When you reply, transcribe every line of the data below exactly.

Data extract ::
= = = = =
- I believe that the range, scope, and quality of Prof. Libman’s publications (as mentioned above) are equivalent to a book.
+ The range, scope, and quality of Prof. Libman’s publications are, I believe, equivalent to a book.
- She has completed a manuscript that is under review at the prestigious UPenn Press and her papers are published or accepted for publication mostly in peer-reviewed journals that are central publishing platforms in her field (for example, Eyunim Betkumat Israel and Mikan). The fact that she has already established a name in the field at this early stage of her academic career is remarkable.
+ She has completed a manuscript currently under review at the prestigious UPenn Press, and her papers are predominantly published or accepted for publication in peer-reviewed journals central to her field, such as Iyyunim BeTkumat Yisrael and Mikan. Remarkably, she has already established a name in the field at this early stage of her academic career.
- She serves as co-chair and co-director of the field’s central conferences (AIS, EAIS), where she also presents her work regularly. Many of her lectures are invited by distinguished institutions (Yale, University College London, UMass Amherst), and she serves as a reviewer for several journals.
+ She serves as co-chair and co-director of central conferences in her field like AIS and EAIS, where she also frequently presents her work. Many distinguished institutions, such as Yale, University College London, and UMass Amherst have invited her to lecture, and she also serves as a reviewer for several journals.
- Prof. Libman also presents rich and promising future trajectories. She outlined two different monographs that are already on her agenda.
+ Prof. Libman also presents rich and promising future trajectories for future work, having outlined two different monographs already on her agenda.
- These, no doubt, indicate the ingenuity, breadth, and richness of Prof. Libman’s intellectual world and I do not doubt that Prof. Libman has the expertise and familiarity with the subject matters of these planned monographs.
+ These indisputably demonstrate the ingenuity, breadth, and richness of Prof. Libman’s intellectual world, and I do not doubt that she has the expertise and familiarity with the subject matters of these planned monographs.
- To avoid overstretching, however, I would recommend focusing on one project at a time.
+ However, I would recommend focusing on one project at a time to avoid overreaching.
= = = = =
Written answer ::
- I believe that the range, scope, and quality of Prof. Libman’s publications (as mentioned above) are equivalent to a book.
+ The range, scope, and quality of Prof. Libman’s publications are, I believe, equivalent to a book.
- She has completed a manuscript that is under review at the prestigious UPenn Press and her papers are published or accepted for publication mostly in peer-reviewed journals that are central publishing platforms in her field (for example, Eyunim Betkumat Israel and Mikan). The fact that she has already established a name in the field at this early stage of her academic career is remarkable.
+ She has completed a manuscript currently under review at the prestigious UPenn Press, and her papers are predominantly published or accepted for publication in peer-reviewed journals central to her field, such as Iyyunim BeTkumat Yisrael and Mikan. Remarkably, she has already established a name in the field at this early stage of her academic career.
- She serves as co-chair and co-director of the field’s central conferences (AIS, EAIS), where she also presents her work regularly. Many of her lectures are invited by distinguished institutions (Yale, University College London, UMass Amherst), and she serves as a reviewer for several journals.
+ She serves as co-chair and co-director of central conferences in her field like AIS and EAIS, where she also frequently presents her work. Many distinguished institutions, such as Yale, University College London, and UMass Amherst have invited her to lecture, and she also serves as a reviewer for several journals.
- Prof. Libman also presents rich and promising future trajectories. She outlined two different monographs that are already on her agenda.
+ Prof. Libman also presents rich and promising future trajectories for future work, having outlined two different monographs already on her agenda.
- These, no doubt, indicate the ingenuity, breadth, and richness of Prof. Libman’s intellectual world and I do not doubt that Prof. Libman has the expertise and familiarity with the subject matters of these planned monographs.
+ These indisputably demonstrate the ingenuity, breadth, and richness of Prof. Libman’s intellectual world, and I do not doubt that she has the expertise and familiarity with the subject matters of these planned monographs.
- To avoid overstretching, however, I would recommend focusing on one project at a time.
+ However, I would recommend focusing on one project at a time to avoid overreaching.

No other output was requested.